Pemerintah Aceh Dukung Digitalisasi Keuangan Daerah

oleh -493 Dilihat

Jakarta (AD)- Kepala Badan Pengelola Keuangan Aceh, Reza Saputra, menegaskan komitmen Pemerintah Aceh dalam mendukung dan menyukseskan program digitalisasi keuangan daerah.

Hal tersebut disampaikan oleh Reza, usai menghadiri penandatanganan Nota Kesepahaman (MoU) mengenai pelaksanaan Surat Perintah Pencairan Dana (SP2D) secara online melalui aplikasi Sistem Informasi Pemerintahan Daerah (SIPD) di aula Birawa Assembly Hotel, Kamis, 17 April 2025.
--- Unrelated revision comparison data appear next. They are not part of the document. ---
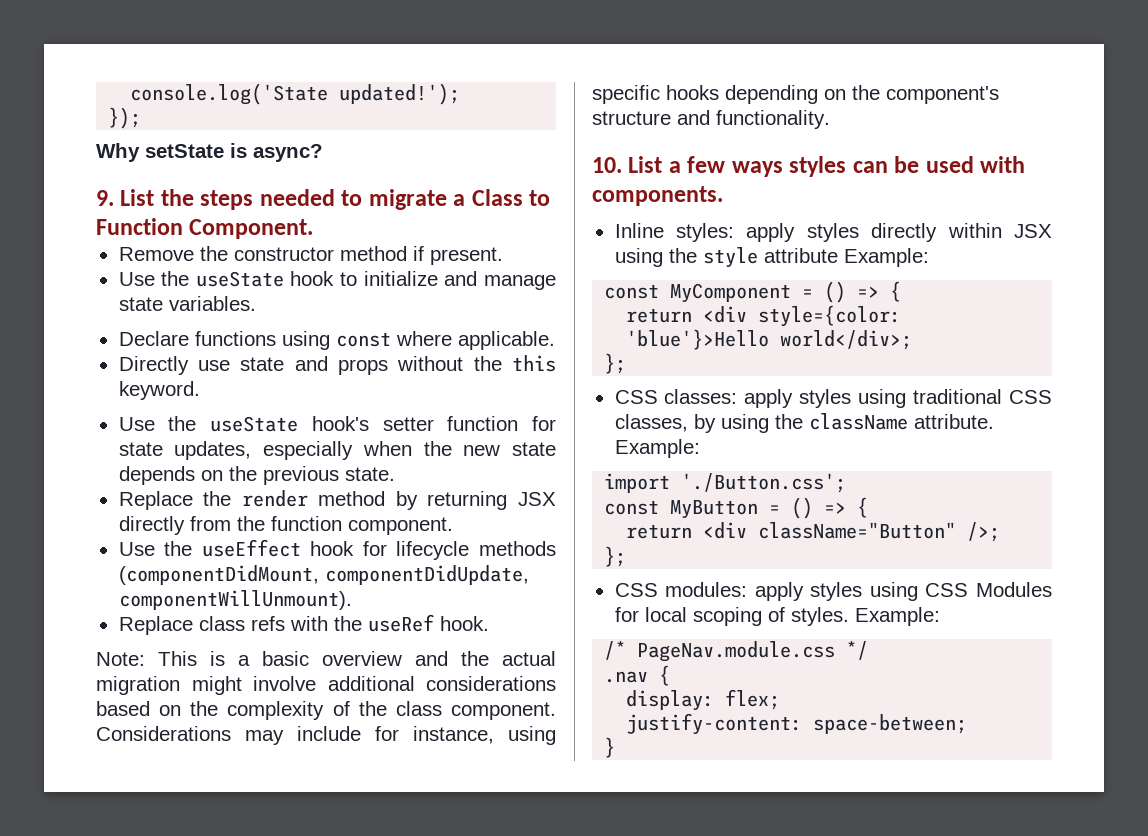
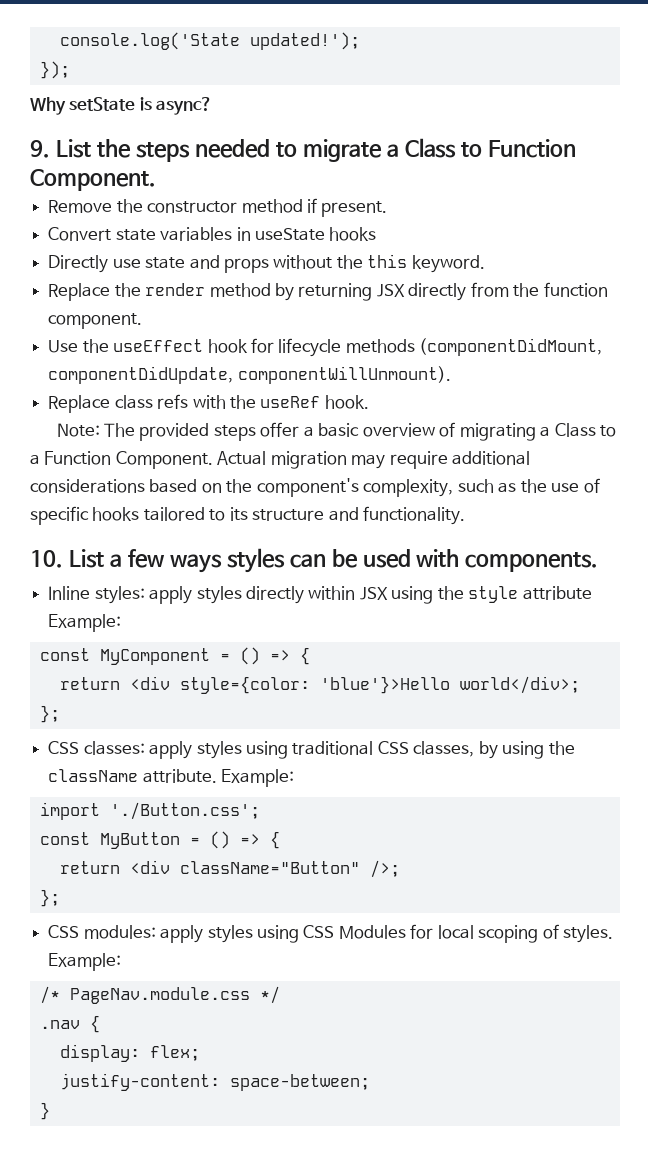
- Use the useState hook to initialize and manage state variables.
- Declare functions using const where applicable.
+ Convert state variables in useState hooks
- Use the useState hook's setter function for state updates, especially when the new state depends on the previous state.
- Note: This is a basic overview and the actual migration might involve additional considerations based on the complexity of the class component. Considerations may include for instance, using specific hooks depending on the component's structure and functionality.
+ Note: The provided steps offer a basic overview of migrating a Class to a Function Component. Actual migration may require additional considerations based on the component's complexity, such as the use of specific hooks tailored to its structure and functionality.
“Sesuai arahan Pak Gubernur, kami hadir di sini sebagai wujud dukungan Pemerintah Aceh bagi suksesnya program ini. Digitalisasi keuangan daerah adalah sebuah langkah maju dalam penataan keuangan daerah yang lebih cepat, efektif dan tentu saja lebih transparan dan efisien,” ujar Reza.

Kegiatan yang diselenggarakan oleh Kementerian Dalam Negeri Republik Indonesia bersama Asosiasi Bank Pembangunan Daerah (ASBANDA) ini, merupakan upaya mempercepat digitalisasi tata kelola keuangan pemerintah daerah.

Turut hadir dalam kegiatan tersebut, Sekretaris Jenderal Kemendagri, Tomsi Tahir, Dirjen keuangan daerah, Agus Fatoni dan sejumlah Gubernur, Bupati, Wali Kota, serta kepala BPD se-Indonesia.

Dalam rangkaian kegiatan tersebut, juga dilakukan penandatanganan Perjanjian Kerja Sama (PKS) antara Direktorat Jenderal Bina Keuangan Daerah Kemendagri dan Direktur Utama BPD se-Indonesia. Hingga saat ini, sebanyak 24 BPD telah menandatangani PKS, dan sisanya dijadwalkan menyusul dalam waktu dekat.